A phased approach to the platform build
With Adatis on board, the platform build got underway. The project rolled out in phases, starting with Admissions and Enrolment before moving on to Space & Timetabling, Research, Marketing, HR and Finance. Each stage has been completed progressively faster, with Adatis transferring skills and expertise to the King’s team and both teams applying lessons learned from the previous stage. The new platform ingests data from multiple source systems (see panel) into a single data lake. From there, some data is structured into a SQL Server-based data warehouses where it can be accessed by business users and stakeholders via a selection of pre-built reports, and King’s analysts can also pull relevant data from the lake to create bespoke Power BI reports and dashboards for senior stakeholders.
Better decision support today, and a path to predictive analytics in future
Adatis approached the project in an Agile way, making sure to deliver usable functionality early. One such deliverable was the ability to correlate student numbers with classroom space and course timetables. The university can use these combined datasets to track how many students are taking which classes, in which spaces, throughout the year. This insight can be used to plan utilisation of the university’s teaching spaces more effectively. “We can now start to model out questions like ‘if we increase numbers on a specific course, can we accommodate those number with the space we have?’” Matt explains. That enables the university to extract maximum value from its current real estate by accurately allocating its existing space, ensuring the most efficient use.
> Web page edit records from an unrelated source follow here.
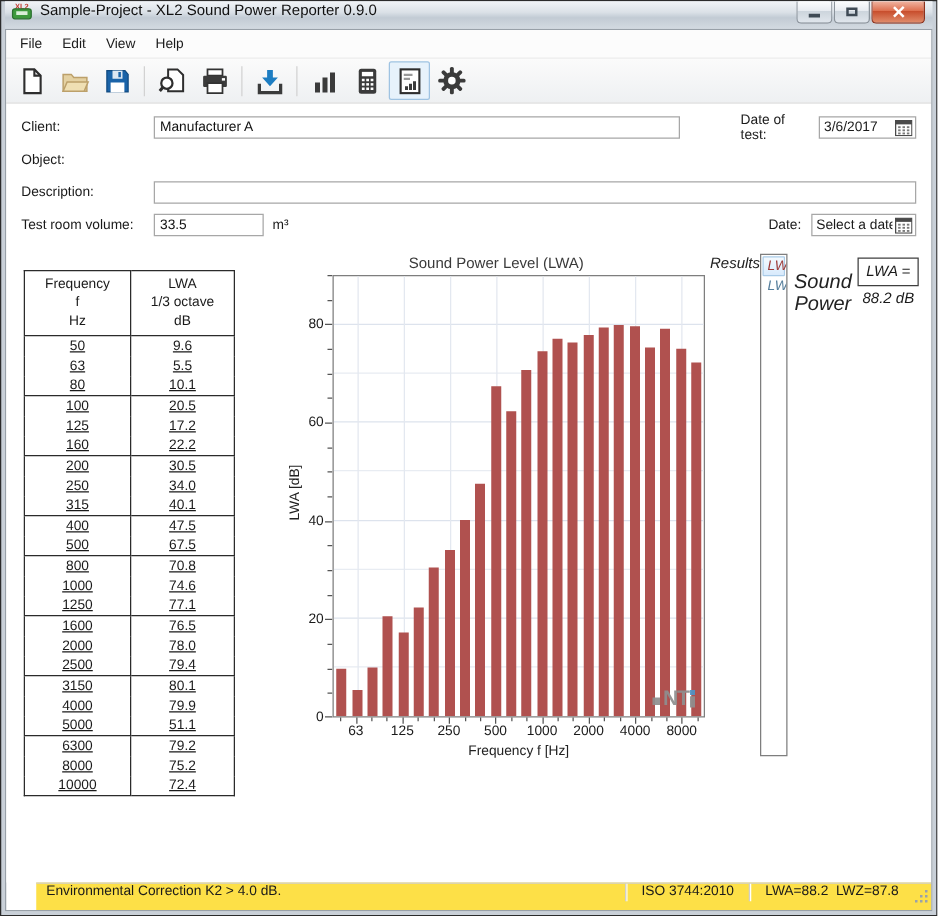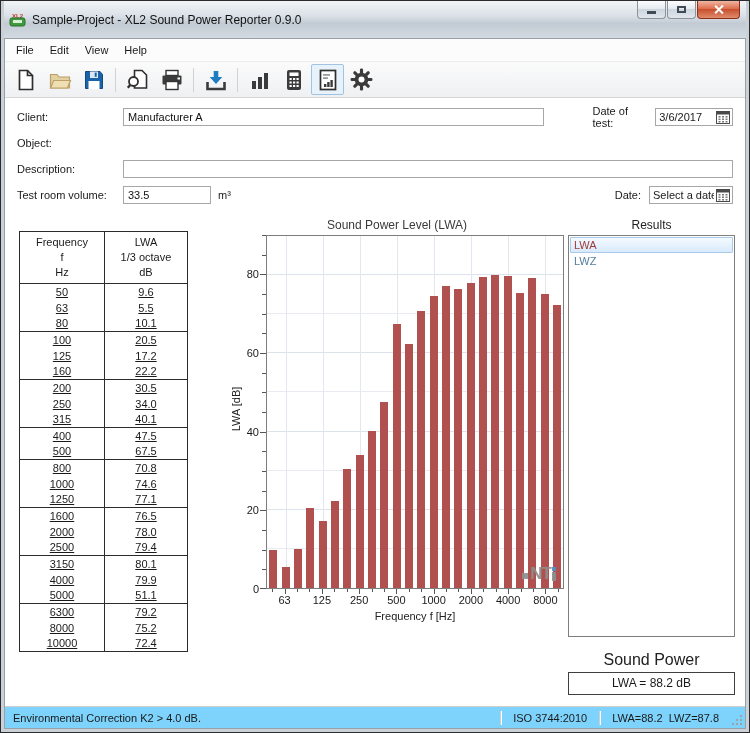"Sample-Project - XL2 Sound Power" .titlebar { align-items: center -> flex-start; height: 37px -> 22px }
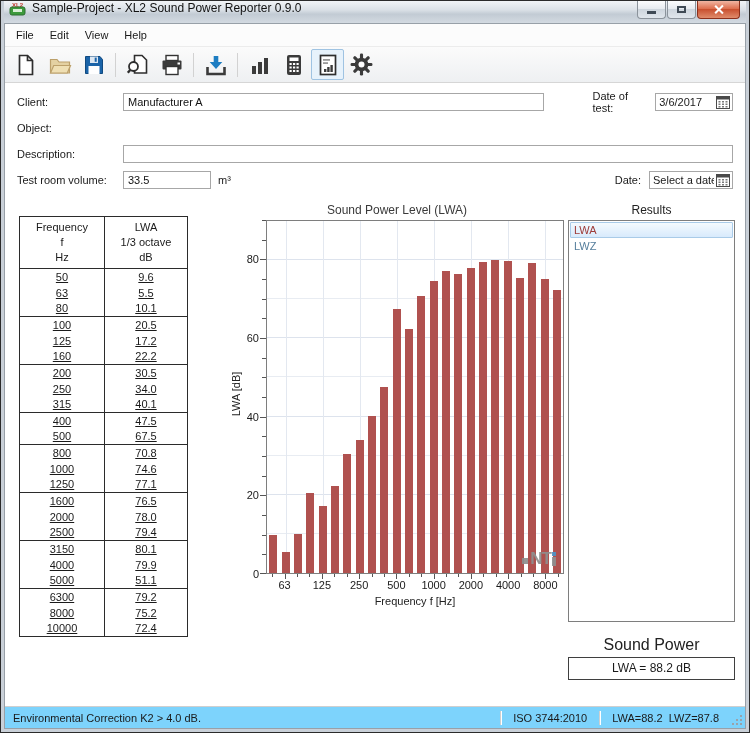"Results" .results-col { flex-direction: column -> row; font-style: none -> italic }
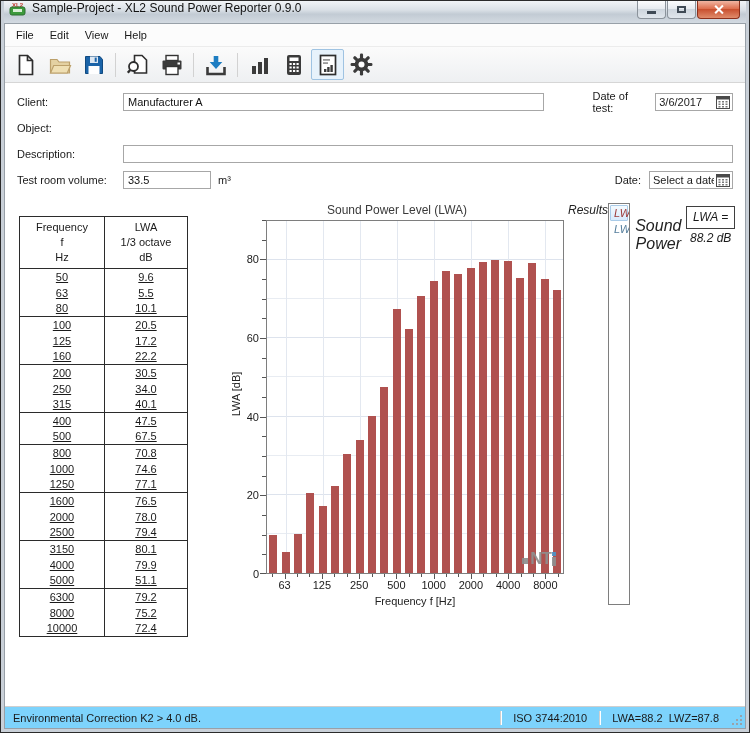"Environmental Correction K2 > 4.0" .statusbar { align-items: center -> flex-start; background: #7dd3fc -> #fde047; margin-left: none -> 24px }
As more source systems are added, the data available to drive complex planning and decision-making processes is growing, ensuring that more decisions can now be made based on solid evidence. “The improved transparency has been highly beneficial,” says Richard Salter, Director of Analytics at King’s. ‘It has led to a much deeper shared understanding of our organisation and greater consensus around what we need to prioritise moving forward. Evidence-based decision making has enabled the organisation to achieve great levels of equity and innovation.” The platform has already delivered huge benefits for King’s analysts, too. Time spent trying to access data has been minimised, enabling the team to spend more time analysing the data and creating reports and visualisations. “They can refocus their valuable time on finding new insights, building new reports and engaging with users across the university to explain their principal work and related conclusions,” Matt says. “Power BI reports allow users to access and explore data for themselves, so our analysts don’t need to email staff to request information from them.”
Predictive analytics, machine learning, and a self-sufficient team
The end-goal for the platform is for it to support a predictive analytics approach, using data models to run different scenarios to understand how different strategic decisions might play out. To that end, King’s is now upskilling its analysts in building predictive models, and plans to make use of the cognitive and machine learning capabilities of Azure once those skills are in place. Another goal for King’s was to become self-sufficient at managing the platform. Adatis is now working on a full knowledge transfer – partially through a pair development approach, with Adatis developers sitting alongside King’s developers to transfer the skills over.
A successful implementation and a positive experience
In all, the project has been a very positive experience for the King’s strategy, planning and analytics team, with the benefits already beginning to be felt across the university. “I’ve got nothing but good things to say about working with Adatis,” says Matt Gordon. “They’ve worked collaboratively with us – if we’ve hit a problem, we’ve met, and everyone’s worked it through. Their culture is all about helping us meet our end goals. It’s been really good.”